Dr. Blackhole of Teito University, an expert in labor economics, analyzes, “Even an evil organization cannot escape compliance in modern times. What they are seeking is not the ‘right’ to world domination, but the ‘right to life’ as workers.” Also, since the shortage of combatants directly leads to the loss of opportunities for the hero side to gain experience points, the ironic scenario of “mutual collapse of justice and evil” has become realistic.

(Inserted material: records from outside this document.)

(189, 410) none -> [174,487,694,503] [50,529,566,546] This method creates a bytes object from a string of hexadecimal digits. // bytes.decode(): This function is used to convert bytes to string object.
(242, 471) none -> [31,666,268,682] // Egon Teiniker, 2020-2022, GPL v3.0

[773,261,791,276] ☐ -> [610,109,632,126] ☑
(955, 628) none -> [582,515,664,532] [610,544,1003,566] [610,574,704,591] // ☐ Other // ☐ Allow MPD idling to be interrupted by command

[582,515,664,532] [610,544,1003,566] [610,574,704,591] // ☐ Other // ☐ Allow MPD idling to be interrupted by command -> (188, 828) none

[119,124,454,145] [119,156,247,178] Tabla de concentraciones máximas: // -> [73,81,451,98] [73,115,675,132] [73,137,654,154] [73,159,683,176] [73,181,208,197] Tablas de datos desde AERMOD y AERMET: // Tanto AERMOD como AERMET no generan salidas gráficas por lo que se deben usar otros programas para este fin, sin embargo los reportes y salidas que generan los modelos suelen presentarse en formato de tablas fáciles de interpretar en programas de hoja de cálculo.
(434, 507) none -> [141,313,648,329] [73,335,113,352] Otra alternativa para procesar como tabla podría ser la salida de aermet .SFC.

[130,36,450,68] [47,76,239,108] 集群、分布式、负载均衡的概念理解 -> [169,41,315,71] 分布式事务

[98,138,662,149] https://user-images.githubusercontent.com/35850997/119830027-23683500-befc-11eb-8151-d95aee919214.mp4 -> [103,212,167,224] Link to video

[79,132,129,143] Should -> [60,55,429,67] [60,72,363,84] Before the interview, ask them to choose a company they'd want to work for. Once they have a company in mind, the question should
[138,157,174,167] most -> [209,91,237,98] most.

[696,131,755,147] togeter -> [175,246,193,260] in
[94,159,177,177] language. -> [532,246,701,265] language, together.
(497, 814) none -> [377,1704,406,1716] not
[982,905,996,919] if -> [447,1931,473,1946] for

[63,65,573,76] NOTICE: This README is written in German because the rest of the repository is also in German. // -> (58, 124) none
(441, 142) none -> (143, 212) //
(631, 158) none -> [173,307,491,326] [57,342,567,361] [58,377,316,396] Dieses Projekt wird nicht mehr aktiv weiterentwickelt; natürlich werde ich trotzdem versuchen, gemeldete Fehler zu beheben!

At the end of the press conference, President Z appealed with tears in his eyes, “If we are gone, heroes will also lose their jobs. For the sake of sustainable hostile relations, we ask for consideration such as synthesizing explosions with CG.” Outside the venue, combatants holding placards silently cried “Eee” and volunteered to distribute tissues to passersby. The spring sunlight reflected sorrowfully on their black tights.

Stakeholder Comments

  • President Z (Neo-Gil CEO): “The pain of losing subordinates to blast waves outweighs the joy of world domination. This is a management decision.”
  • Combatant No. 402: “‘Eee! (Translation: Workers’ compensation doesn’t come through. The anxiety about the future hurts more than the kicked stomach.)’”
  • Justice Red (Justice League): “If they don’t come, we’ll just unleash our finishing moves remotely. Get your Wi-Fi environment ready and wait.”
  • Monster Mantis Man: “Since I started working from home, I’ve been able to take care of my scythes meticulously. People say I look better through the screen.”
  • Ministry of the Environment Official: “Discussions are tangled within the ministry as to whether combatants should be defined as ‘wild animals’ or ‘irregular employees’.”
  • Special Effects Show Producer: “Ratings drop without explosions. However, if the evil organization goes on strike, the show won’t hold up. It’s a very difficult steering situation.”
  • Staffing Agency Staff: “Consultations for job changes from combatants have increased rapidly recently. Their ‘skill of waiting for instructions’ and ‘group action ability’ are highly evaluated in general companies.”
  • Hero Show Spectator (Elementary School Student): “If the bad guys don’t come, I’ll play in the park with my dad, so it’s fine.”
  • Zoom Japan PR: “We are troubled by misuse, but it is interesting as a creative use case for virtual backgrounds.”
  • Earth: “If both of you could stop making noise on my surface, that would be the best SDGs.”

International Expressions

Haiku

  • Blast wind blows / Black clothes scatter / Dreams alone remain
  • Through the screen / Shouting destruction / Spring breeze blows
  • Combatants wait / Endangered species / Designation
  • Hero’s kick / Hits empty air / Logged out now
  • Saying Eee / Voice also cuts out / Hazy moon
  • Teleworking / Fortress of evil / Is quiet
  • Spring thunder comes / Finishing moves / Restraint order
  • Want to protect / The Earth and you / Employment slots
  • Black tights off / Just a good citizen / Beneath it all
  • Cherry blossoms fall / Glory of evil / Traces of dreams

Kanji / Chinese Characters

EvilCompany26th CombatantRareSpeciesApplication JusticeOverfishingPopulationPlummet AllMonstersRemoteWorkShift VirtualBackgroundCityDestructionDeclaration

Emoji

🦹‍♂️📉🆘➡️🏛️📋 🦸‍♂️💥🥊🚫 💻🏠👹🤳🏙️🔥 🔇Eee!🔇 🌏🕊️💼

Onomatopoeia

Kaboom… (Silence) Clack-clack, Turn! (Sound of Enter key) “Eee!” (Small voice) Vroon (Fan sound) Piron♪ (Notification sound) Silence…

SNS

  • #SaveTheCombatants
  • Combatants are alive too. No to explosions!
  • Today’s evil organization sent a Zoom link lol
  • #SustainableDomination
  • An era questioning the violence of heroes.
  • Telework invasion, surprisingly hits the mental state… notifications won’t stop.
  • Evil organization’s efforts for SDGs are more advanced than our company lol.
  • If designated as an endangered species, will there be a fine for catching combatants?
  • Notice of Weekend Hero Show Cancellation: Due to Enemy Organization Strike.
  • What is justice, what is evil, and what is Wi-Fi speed.